L’agente Ilaria Negri lo dice verso la fine della sua testimonianza nell’aula 57 del Palazzo di Giustizia di Torino. E, nel giro di pochi minuti, fa scattare giudici e avvocati: «Allora Ronaldo deve venire in tribunale a chiarire» riflette Alessandra Salvadori, presidente della sesta sezione penale. Detto fatto: il 31 maggio campione portoghese, che oggi gioca nell’Al-Nassr (in Arabia Saudita), sarà chiamato a testimoniare nel processo in cui è imputato Hugo Dinarte dos Santos Aveiro. Che altri non è che il fratello di CR7, accusato di truffa.
A inviare la citazione del testimone eccellente sarà l’avvocato Roberto Capra, legale della presunta vittima. Cioè Rocco Valenti, imprenditore della Pegaso, società produttrice e distributrice di gadget sportivi. Il quale ha denunciato il 45enne portoghese dopo che i due avevano stipulato un contratto per le divise considerate fasulle e finite anche al centro di una causa civile con la Juventus, che accusa la Pegaso di concorrenza sleale per quelle magliette troppo simili a quelle ufficiali.
In mezzo c’era una società intermediaria spagnola: «Io facevo da agente per l’Italia di quest’azienda, che aveva la licenza per produrre bambole dei giocatori di Barcellona e del Real Madrid, oltre che di Cristiano Ronaldo e di papa Francesco - ripercorre Ilaria Negri in aula - Io ho fatto da tramite per la società spagnola, il signor Aveiro e Valenti». Che prima si sono accordati per produrre i bambolotti con le sembianze di Ronaldo e i colori della Juve, poi hanno aggiunto il kit da gioco con maglietta, calzoncini, sciarpa e cappellino.

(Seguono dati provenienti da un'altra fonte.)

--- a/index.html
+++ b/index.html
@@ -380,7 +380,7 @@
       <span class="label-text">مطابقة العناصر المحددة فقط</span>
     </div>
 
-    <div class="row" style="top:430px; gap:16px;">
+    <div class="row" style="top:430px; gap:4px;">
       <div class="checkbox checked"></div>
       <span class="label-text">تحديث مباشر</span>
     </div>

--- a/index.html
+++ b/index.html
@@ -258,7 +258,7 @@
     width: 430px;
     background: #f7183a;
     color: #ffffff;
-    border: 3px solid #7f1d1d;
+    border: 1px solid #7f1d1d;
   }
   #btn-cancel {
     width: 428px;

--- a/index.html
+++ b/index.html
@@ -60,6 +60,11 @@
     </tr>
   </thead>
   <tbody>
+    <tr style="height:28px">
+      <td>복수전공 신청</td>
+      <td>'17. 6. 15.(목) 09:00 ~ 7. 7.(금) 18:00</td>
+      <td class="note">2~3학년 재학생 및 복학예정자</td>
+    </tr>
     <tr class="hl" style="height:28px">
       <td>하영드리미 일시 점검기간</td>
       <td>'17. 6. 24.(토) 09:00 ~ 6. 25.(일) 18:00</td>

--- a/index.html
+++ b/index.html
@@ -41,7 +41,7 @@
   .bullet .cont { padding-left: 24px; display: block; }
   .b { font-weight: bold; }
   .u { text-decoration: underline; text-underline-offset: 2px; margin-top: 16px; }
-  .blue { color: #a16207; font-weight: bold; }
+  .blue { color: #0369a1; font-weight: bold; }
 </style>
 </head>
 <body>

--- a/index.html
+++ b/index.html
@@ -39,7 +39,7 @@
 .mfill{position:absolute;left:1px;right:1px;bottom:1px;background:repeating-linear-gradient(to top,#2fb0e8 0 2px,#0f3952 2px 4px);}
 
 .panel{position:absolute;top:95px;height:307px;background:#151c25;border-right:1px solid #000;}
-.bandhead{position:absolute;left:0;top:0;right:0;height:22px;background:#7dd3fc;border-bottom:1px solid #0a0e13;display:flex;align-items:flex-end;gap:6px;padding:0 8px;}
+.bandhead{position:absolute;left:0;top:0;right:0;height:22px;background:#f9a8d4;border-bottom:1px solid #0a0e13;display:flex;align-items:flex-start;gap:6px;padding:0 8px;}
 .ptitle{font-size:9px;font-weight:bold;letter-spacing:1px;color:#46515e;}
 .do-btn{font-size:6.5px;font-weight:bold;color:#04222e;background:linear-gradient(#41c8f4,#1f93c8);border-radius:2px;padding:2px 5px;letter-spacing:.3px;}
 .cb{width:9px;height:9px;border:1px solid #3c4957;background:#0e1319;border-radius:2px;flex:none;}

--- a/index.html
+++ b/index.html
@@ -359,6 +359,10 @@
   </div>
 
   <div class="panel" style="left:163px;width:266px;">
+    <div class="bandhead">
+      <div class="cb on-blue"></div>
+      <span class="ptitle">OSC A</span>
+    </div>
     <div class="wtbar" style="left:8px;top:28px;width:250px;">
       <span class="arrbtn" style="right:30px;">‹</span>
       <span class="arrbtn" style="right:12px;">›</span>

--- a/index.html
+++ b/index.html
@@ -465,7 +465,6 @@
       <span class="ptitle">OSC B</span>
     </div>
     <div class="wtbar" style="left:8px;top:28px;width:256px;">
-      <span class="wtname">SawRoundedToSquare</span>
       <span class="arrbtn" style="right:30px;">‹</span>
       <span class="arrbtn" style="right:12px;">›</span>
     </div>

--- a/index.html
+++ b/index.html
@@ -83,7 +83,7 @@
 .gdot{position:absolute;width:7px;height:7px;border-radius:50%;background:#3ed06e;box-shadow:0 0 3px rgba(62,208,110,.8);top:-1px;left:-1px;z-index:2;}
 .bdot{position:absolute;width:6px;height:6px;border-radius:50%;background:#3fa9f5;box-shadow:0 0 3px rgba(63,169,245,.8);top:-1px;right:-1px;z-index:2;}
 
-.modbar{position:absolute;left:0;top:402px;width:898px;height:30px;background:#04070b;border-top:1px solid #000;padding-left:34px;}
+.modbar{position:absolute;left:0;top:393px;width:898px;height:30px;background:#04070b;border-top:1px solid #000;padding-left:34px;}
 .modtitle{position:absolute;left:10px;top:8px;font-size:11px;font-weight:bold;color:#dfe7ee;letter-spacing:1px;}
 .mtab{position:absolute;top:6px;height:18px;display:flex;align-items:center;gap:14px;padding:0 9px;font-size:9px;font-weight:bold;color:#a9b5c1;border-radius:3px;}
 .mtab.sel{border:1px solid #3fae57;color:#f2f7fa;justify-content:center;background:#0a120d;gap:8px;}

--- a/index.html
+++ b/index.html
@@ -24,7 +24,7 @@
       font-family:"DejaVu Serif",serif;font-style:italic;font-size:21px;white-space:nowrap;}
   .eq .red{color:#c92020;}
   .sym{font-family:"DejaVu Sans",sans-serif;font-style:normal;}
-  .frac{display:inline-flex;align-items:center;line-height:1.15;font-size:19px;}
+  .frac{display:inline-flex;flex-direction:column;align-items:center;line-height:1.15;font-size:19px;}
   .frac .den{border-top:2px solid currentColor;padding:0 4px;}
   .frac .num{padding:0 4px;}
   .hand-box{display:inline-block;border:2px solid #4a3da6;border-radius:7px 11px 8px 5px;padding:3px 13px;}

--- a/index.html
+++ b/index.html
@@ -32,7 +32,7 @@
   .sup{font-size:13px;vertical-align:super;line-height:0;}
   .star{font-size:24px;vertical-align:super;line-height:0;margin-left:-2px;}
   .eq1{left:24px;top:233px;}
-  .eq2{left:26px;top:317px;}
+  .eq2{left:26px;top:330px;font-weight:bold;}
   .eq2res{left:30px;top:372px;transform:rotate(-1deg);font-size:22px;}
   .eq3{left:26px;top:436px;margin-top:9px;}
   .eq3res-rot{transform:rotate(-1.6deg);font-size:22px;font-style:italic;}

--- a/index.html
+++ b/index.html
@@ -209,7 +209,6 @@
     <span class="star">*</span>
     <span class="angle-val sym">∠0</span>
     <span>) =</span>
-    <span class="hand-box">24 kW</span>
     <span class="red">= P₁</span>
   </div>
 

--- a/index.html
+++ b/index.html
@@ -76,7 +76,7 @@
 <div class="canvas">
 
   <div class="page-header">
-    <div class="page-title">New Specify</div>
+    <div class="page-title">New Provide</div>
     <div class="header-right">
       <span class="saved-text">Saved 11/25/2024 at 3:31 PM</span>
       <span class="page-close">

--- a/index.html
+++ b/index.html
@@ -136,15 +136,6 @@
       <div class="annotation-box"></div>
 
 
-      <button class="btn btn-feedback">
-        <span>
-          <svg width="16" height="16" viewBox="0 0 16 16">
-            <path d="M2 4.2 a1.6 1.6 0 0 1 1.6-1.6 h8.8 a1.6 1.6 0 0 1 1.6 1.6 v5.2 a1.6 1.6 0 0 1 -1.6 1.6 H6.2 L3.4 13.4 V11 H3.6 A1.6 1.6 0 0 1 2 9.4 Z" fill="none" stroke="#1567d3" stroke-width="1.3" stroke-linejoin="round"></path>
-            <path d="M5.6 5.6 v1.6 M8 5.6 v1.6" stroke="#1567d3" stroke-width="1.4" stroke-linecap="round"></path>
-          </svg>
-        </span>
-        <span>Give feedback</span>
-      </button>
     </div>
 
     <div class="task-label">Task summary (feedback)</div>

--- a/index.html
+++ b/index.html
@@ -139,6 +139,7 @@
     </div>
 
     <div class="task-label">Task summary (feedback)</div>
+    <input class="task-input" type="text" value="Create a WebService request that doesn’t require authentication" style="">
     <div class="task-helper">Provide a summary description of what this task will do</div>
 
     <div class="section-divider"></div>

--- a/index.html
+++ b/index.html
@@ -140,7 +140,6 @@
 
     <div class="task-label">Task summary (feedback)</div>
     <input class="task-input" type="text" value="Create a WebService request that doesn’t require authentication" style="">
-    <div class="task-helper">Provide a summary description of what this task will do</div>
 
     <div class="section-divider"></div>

Il 25 luglio 2019 viene firmato l’accordo tra Pegaso e la società Mussara Ld, di cui è legale rappresentante il fratello di Ronaldo, per produrre il merchandising del campione portoghese in cambio di 650mila euro.
Di conseguenza, l’azienda torinese ha iniziato a produrre 13mila magliette bianconere con nome e numero di Ronaldo. Identiche a quelle originali marchiate Adidas, con la semplice aggiunta del logo “CR7Museu” (marchio di cui è titolare la società guidata da Aveiro). Peccato che il fratello del fuoriclasse abbia poi detto alla Pegaso “di elaborare nuovi prototipi adducendo che Adidas aveva ravvisato che il prodotto era troppo somigliante alla maglia” da loro realizzata, come riporta il capo d’imputazione: «Io so che era stato Ronaldo a bloccare tutto dopo che tutti avevano approvato e condiviso la bozza» ricorda in aula Negri.
Per evitare contestazioni, Aveiro ha acquistato dalla Pegaso le 13 mila maglie ormai cucite per 4 euro e mezzo l’una “sostenendo - si legge negli atti - che sarebbero state mandate al macero”. Invece erano in vendita sul mercato portoghese, con un prezzo di 40 euro ciascuna al Museo CR7 di Madeira, l’isola portoghese di cui è originario Ronaldo. Che presto sarà chiamato a dare la sua versione dei fatti.